You may have recently read in the The Observer (National) or the Daily Telegraph about a report I co-authored for The Bow Group on Special Educational Needs and inclusion. I looked at the results for children educated in mainstream schools, and the results were shocking. Whilst inclusion is right for some children with SEN, under the current system, Inclusion for many actually means exclusion.

The report found that children on the 'School Action Plus' scheme ( for children who would previously have been likely to have statements before the Government started pushing to reduce statementing) are twice as likely to truant as any other children with SEN, and a FIFTH of them are persistent truants.

When it comes to exlcusions, although children with SEN make up just 17% of the school population, they account for 67% of all expulsions.
And for the first time, in secondary schools over half of all suspensions were of children with SEN.

When it came into power, the Labour Government pushed for a reduction in statementing, and accordingly, statements fell by a third. Even assessments for statements fell by a third so many children didn't have the chance to find out whether they were eligible for statements. Special schools were strangulated and we have lost 9000 special school places since 1997.

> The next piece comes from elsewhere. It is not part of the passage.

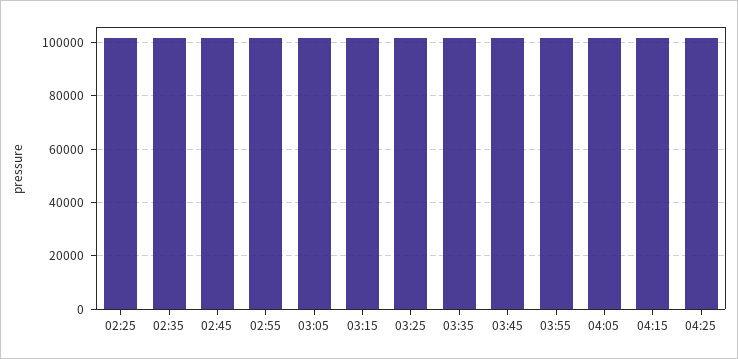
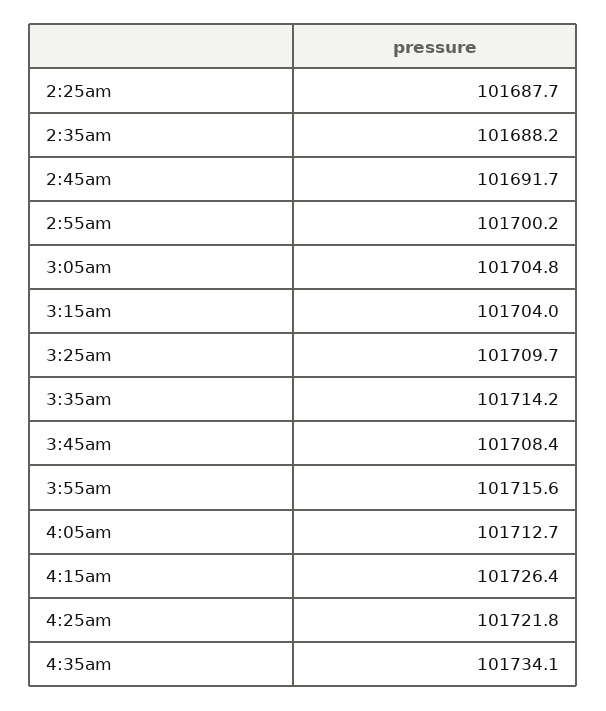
4:35am: none -> 101734.1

One of the Government's ideas, set out in the 'Inclusive Schooling' document in 2001, was to put children with SEN into Pupil Referral Units, (PRUs), to keep pupils in mainstream schooling, or instead of special schools. Accordingly, numbers of SEN pupils in PRUs has rocketed by 70% since 1997.

What a mistake. In it's last annual report, (para. 290) Ofsted found that PRUs were the worst place for children with SEN, and no substitute for a special school. No wonder. Over half of all pupils are suspended from PRUs, and 3/4 of those are children with SEN.

Of all children with SEN who go to PRUs, two thirds end up suspended.

This is the alarming result of the Government's 'Inclusion' policy. We all believe in inclusion, but inclusion must be judged not by which building a child is educated in, but by the standard of education and life they receive. And on that measure, the Government's inclusion policy has failed.